Ruby Best Practice PatternsRein Henrichs
- Best practices are a current understanding, and they do change.
- Now, for a little introduction / diversion...
- The Developers Dilemma - job security decreases as code maintainability increases.
- So, to guard against this... Unfactoring!
- Taking well-designed code and purposefully making it obscure to insure job security.
- "Decomposing" methods. Naming methods incorrectly, even using Pig Latin, or other obfuscation techniques.
- But seriously, on to the real talk...
- Composed methods - try keeping methods small.
- Kent Beck - Smalltalk Best Practices
- Execution around method pattern
- How can I ensure 2 things happen? (ex: I want to open a file and ensure that it closes)
- around_filter in Rails
- Wrap an object in a block to make sure it has been completely initialized and uninitialized.
- [The "using" keyword in C#]
- Sharing objects with multiple lines in a method. Pass variable into an initializer, initialize other temp variables and have them as shared variables within the class.
- I urge people to look into Ruby libraries or various open source projects for examples of pattern usage. Ask yourself why the writers did something in a certain way.
- Be aware when code doesn't feel right to you.
- Code should be fun to write and read.
- [Comment from David Black about the idea of taste and readability. Some things he's seen that people describe as readable don't seem readable to him.
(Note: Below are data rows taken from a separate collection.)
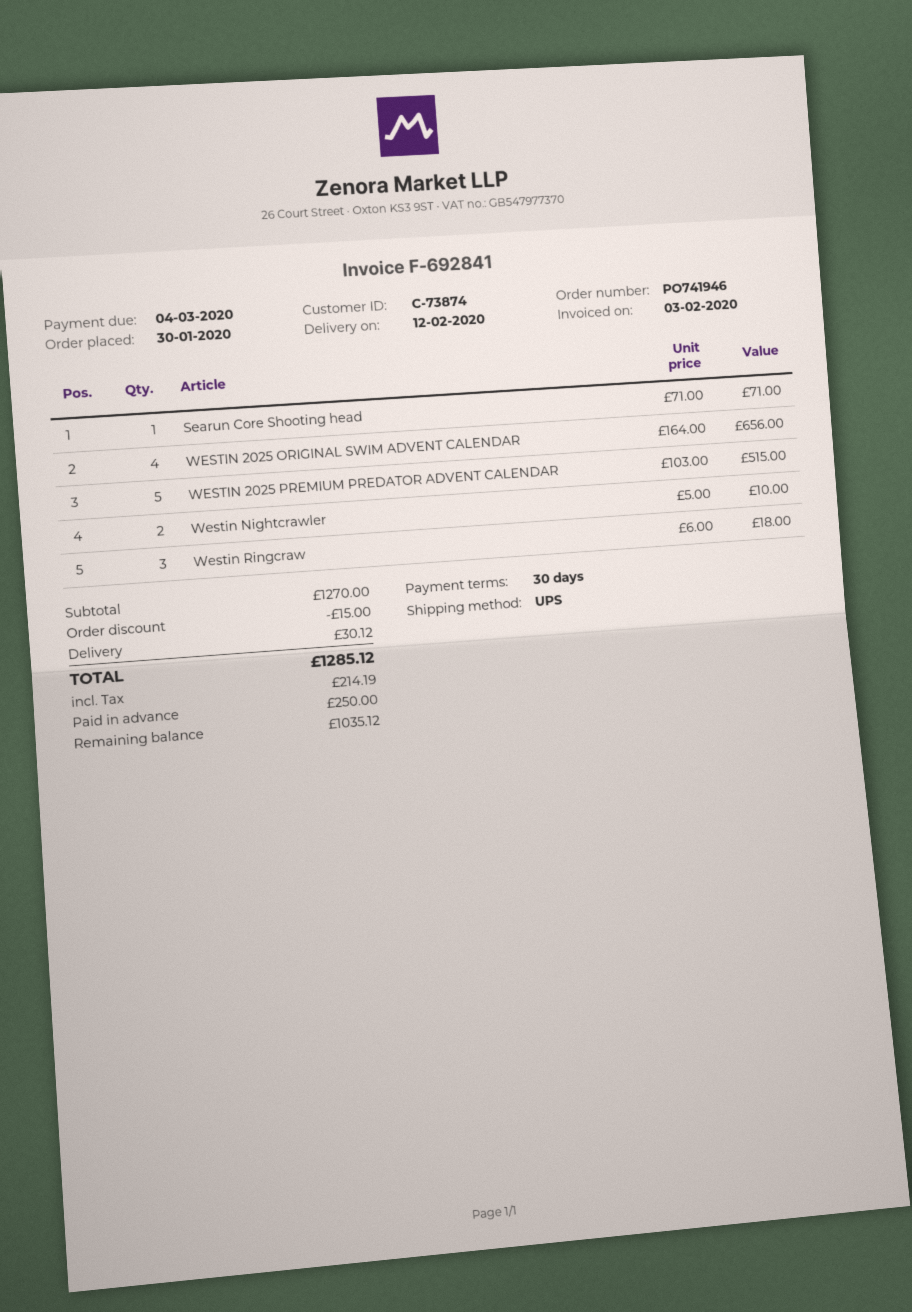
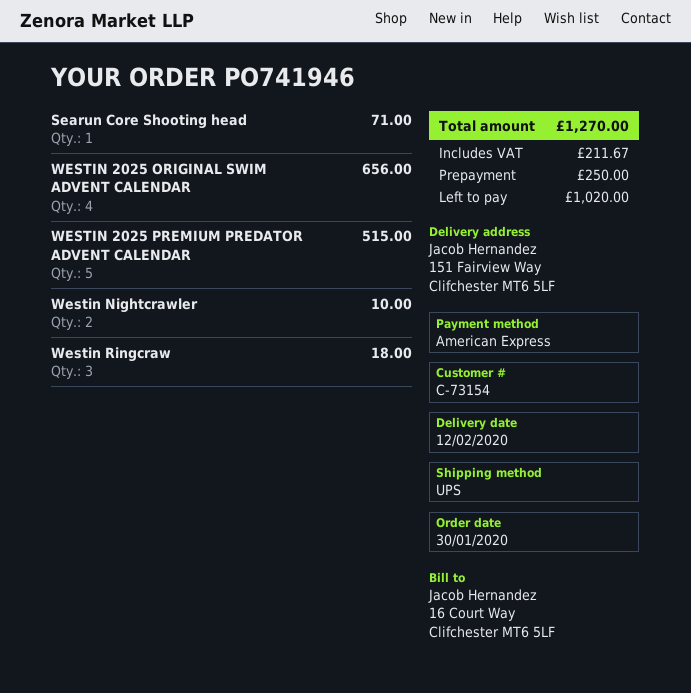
customer number: C-73874 -> C-73154
discount: 15.00 -> none
shipping: 30.12 -> none
tax: 214.19 -> 211.67
total: 1285.12 -> 1270.00
balance: 1035.12 -> 1020.00

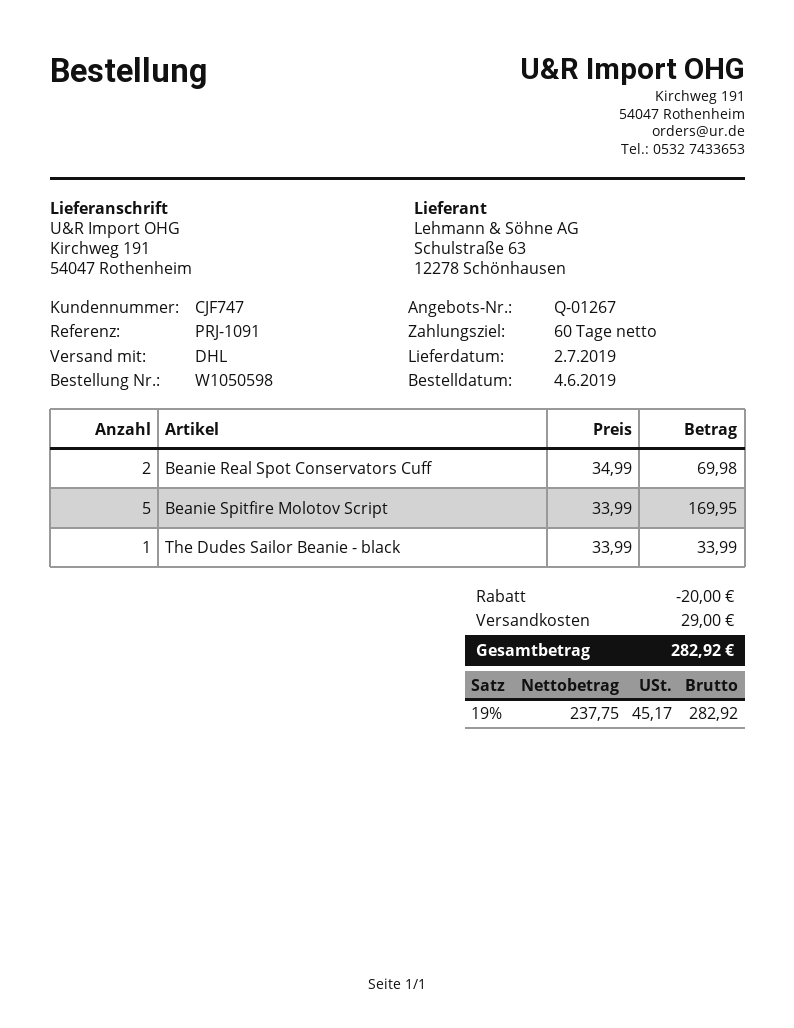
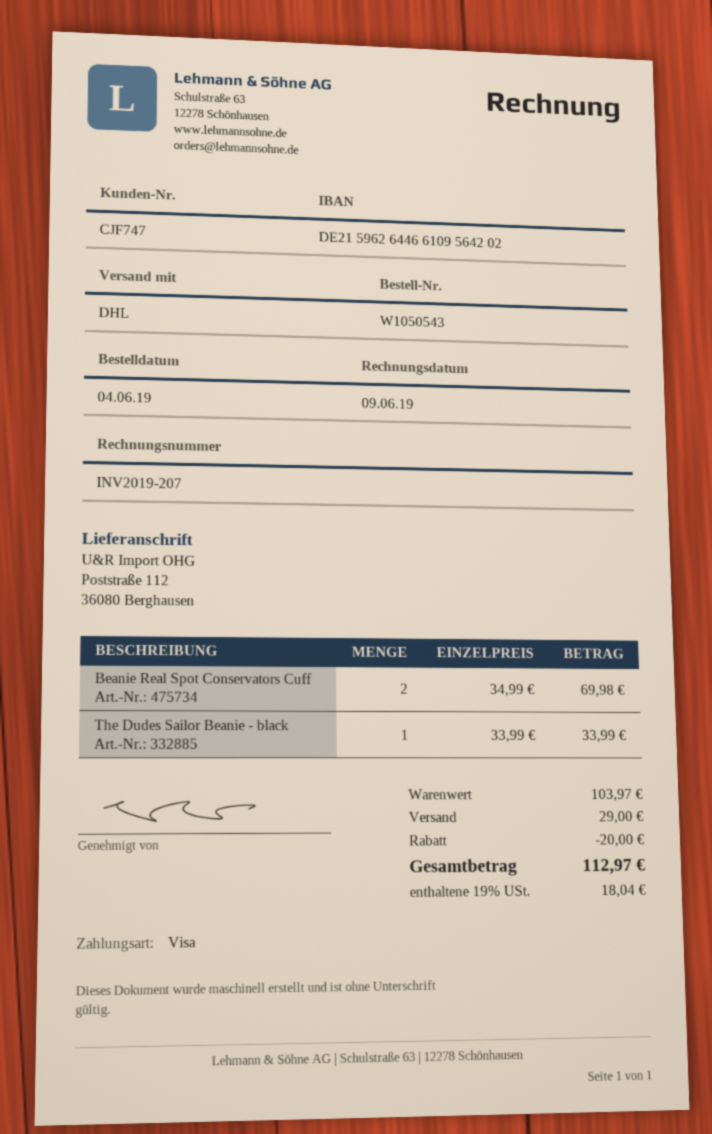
order number: W1050598 -> W1050543
ship to: Kirchweg 191, 54047 Rothenheim -> Poststraße 112, 36080 Berghausen
Beanie Spitfire Molotov Script: 5 x 33.99 = 169.95 -> none
tax: 19% = 45.17 -> 19% = 18.04
total: 282.92 -> 112.97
Rein responds that it's a valid point; people have different tastes in music, but still humans can generally agree on what harmony is and what scales we use.]
- [Another commenter stated that it's important to separate generic patterns from Ruby idioms.]
- PJ Davis
- Web interface for God system monitoring tool
- Brian Lyles
- Test all the fucking time!
- Become obsessed with testing.
- I write code to make my specs turn green.
- Various tools:
- Do not imitate the old masters, seek what they sought.
- Is there every a time when you shouldn't test? Yes, when you're not coding. If it works without tests, it works by accident.
- Yousseff Mendelsohn
- "Truthy" gem package for Ruby. Helps to ease confusing true and false evaluations in Ruby.
- Usage: variable.truthy?
- Only nil and false are false in Ruby. Really. That's it. Stop looking.
- Another guy
- Making charts with Google Charts
- gchartruby library
- No slides, I will just read an essay.
- In the future, Ruby will be more popular.
- People will wax philosophic about the old days of Smalltalk (when they've never actually done Smalltalk).
- The suits will come down upon us, but hopefully Ruby will stay good.
- [His talk is well-written, but quoted Wikipedia too much for my taste, and without visual slides and little content, the majority of it fell flat on me.]
- PHP has a ton of helpful methods (aka a shotgun blast of functions in the global namespace).
- I haven't made a ton of money directly from open source software, but I have gotten a lot of work indirectly from it and through my reputation gained from working on open source.
- You need to work on a side project.
- But, you say you don't have the time?
- Stop reading RSS feeds, and instead rely on aggregation sites or speakers to give you the really important news.
- Rely on people to filter for you.
- But what if people don't like it, it's already been done, or it's stupid??
- Forget it, just do a side project that you love.